## [EXERCISE INPUTS]

□ □ □ □ □

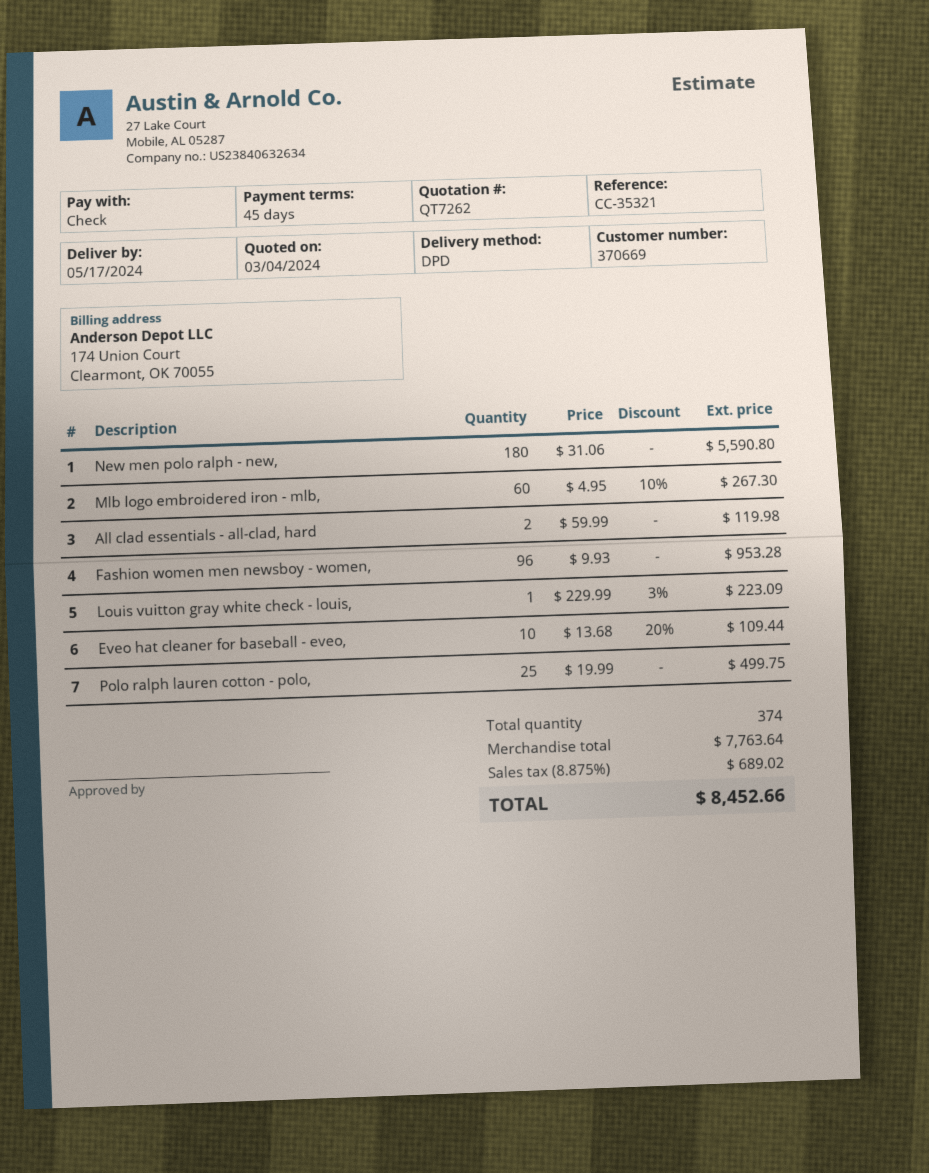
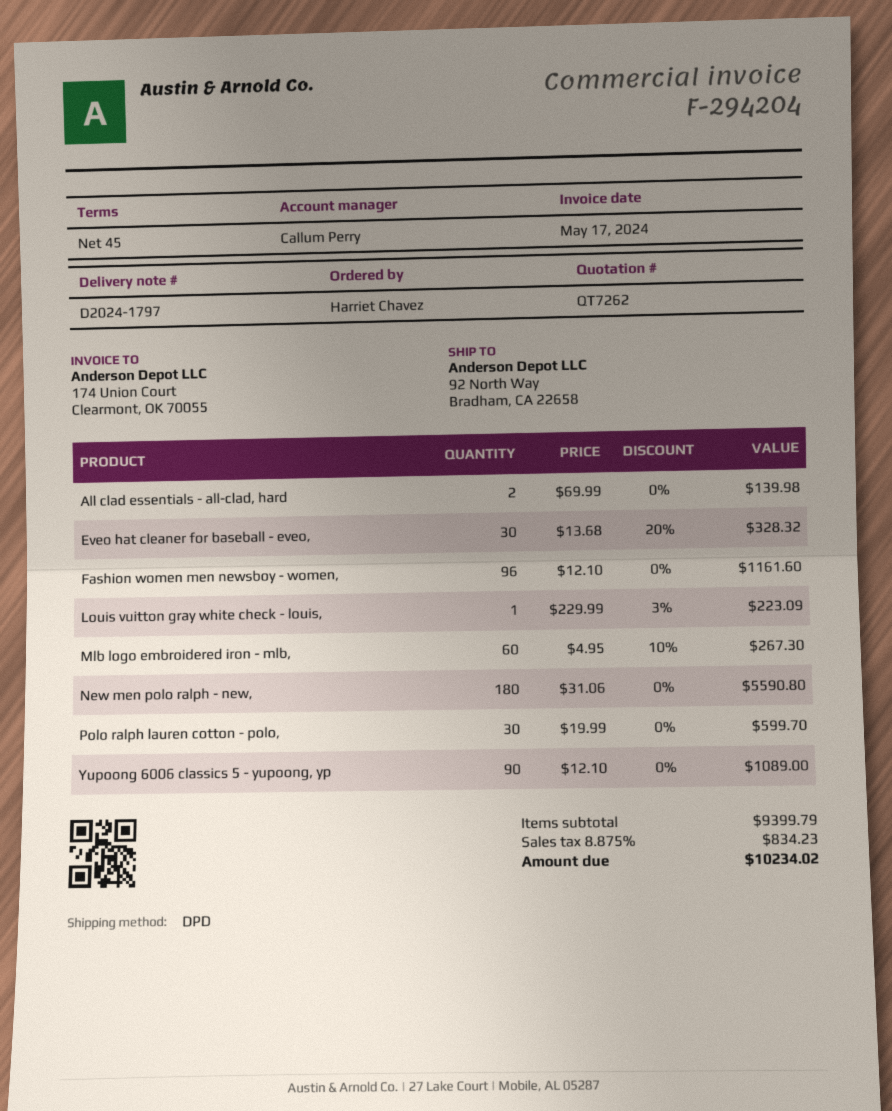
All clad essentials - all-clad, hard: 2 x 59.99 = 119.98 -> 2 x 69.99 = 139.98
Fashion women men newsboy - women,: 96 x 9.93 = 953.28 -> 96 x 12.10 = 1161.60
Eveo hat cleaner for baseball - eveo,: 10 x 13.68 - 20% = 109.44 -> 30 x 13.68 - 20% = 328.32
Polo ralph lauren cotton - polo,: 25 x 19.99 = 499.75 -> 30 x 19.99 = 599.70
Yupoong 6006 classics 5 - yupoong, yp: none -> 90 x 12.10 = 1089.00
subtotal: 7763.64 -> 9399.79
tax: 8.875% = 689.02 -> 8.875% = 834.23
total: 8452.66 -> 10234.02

□ □ □ □ □

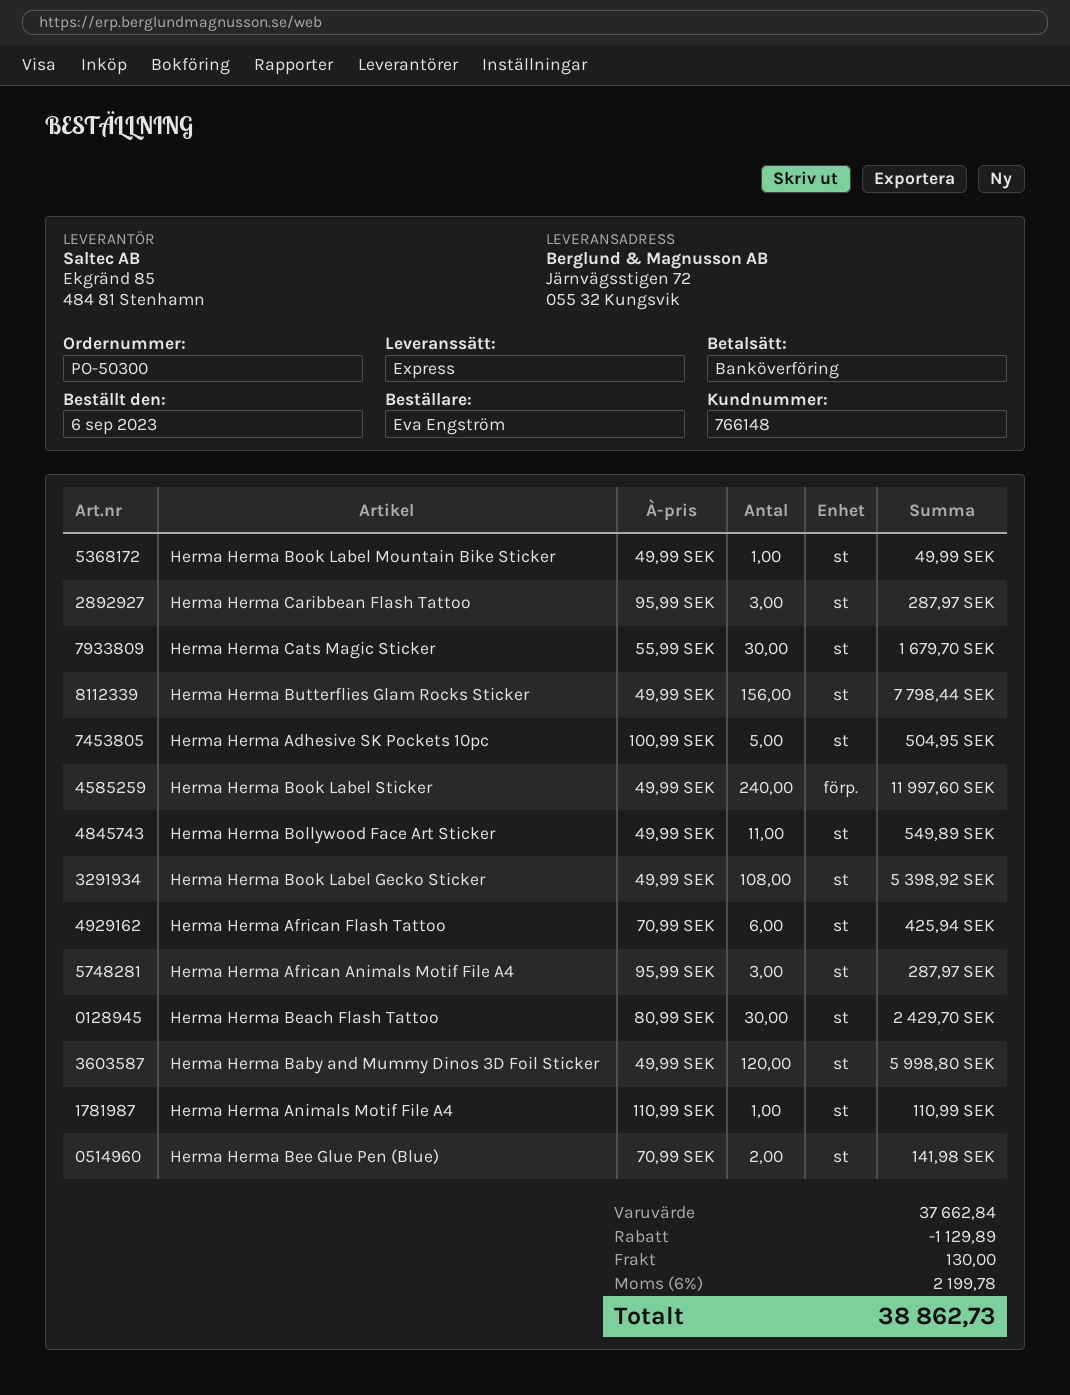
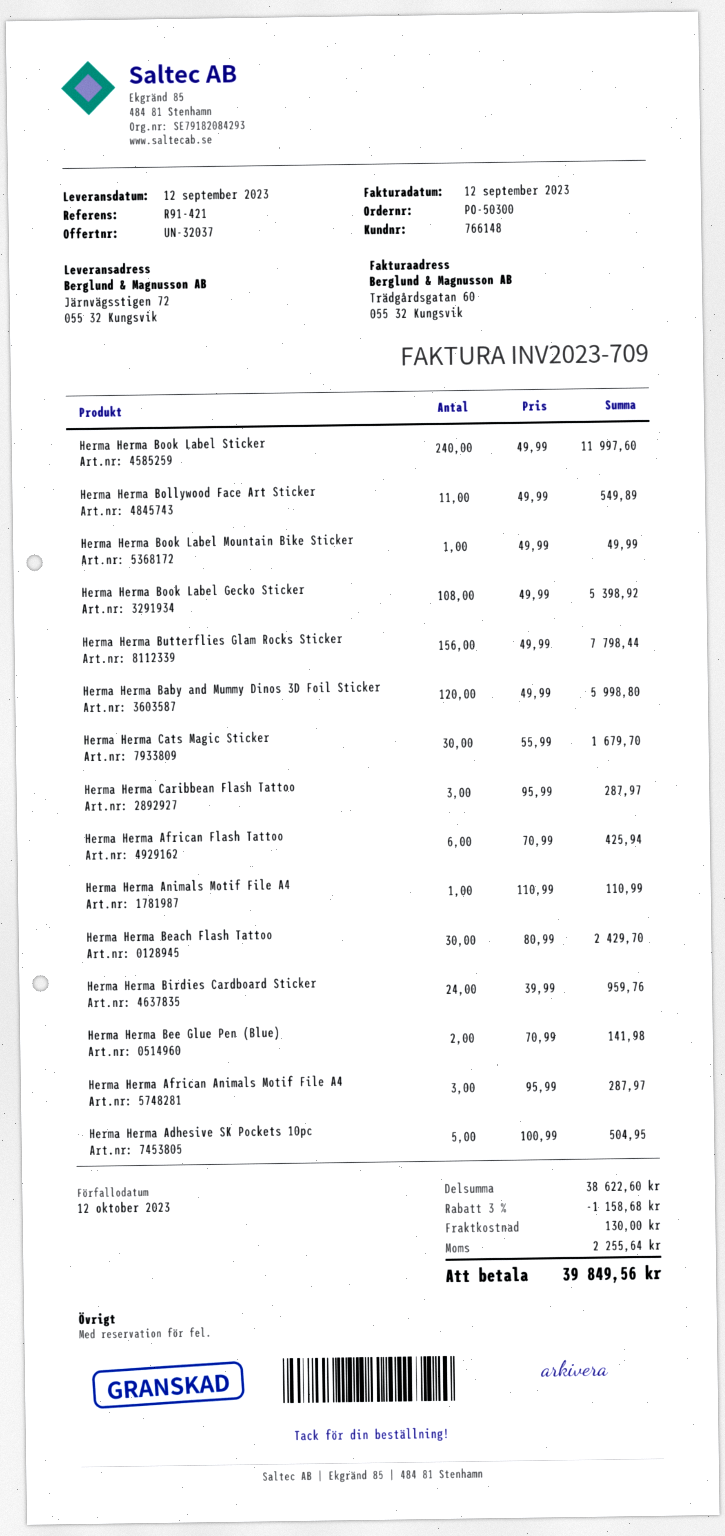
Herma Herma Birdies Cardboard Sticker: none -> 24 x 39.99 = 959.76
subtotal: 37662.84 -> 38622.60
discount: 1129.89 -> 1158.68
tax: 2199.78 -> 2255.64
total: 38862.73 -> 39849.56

□ □ □ □ □

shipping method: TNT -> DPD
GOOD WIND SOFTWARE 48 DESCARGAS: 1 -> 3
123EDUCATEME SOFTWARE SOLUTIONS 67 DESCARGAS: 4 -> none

□ □ □ □ □

## [WHAT THIS TASK INVOLVES]
All lines above holding the word "DESCARGAS" make up the answer; copy each one.

## [TASK SOLUTION]
GOOD WIND SOFTWARE 48 DESCARGAS: 1 -> 3
123EDUCATEME SOFTWARE SOLUTIONS 67 DESCARGAS: 4 -> none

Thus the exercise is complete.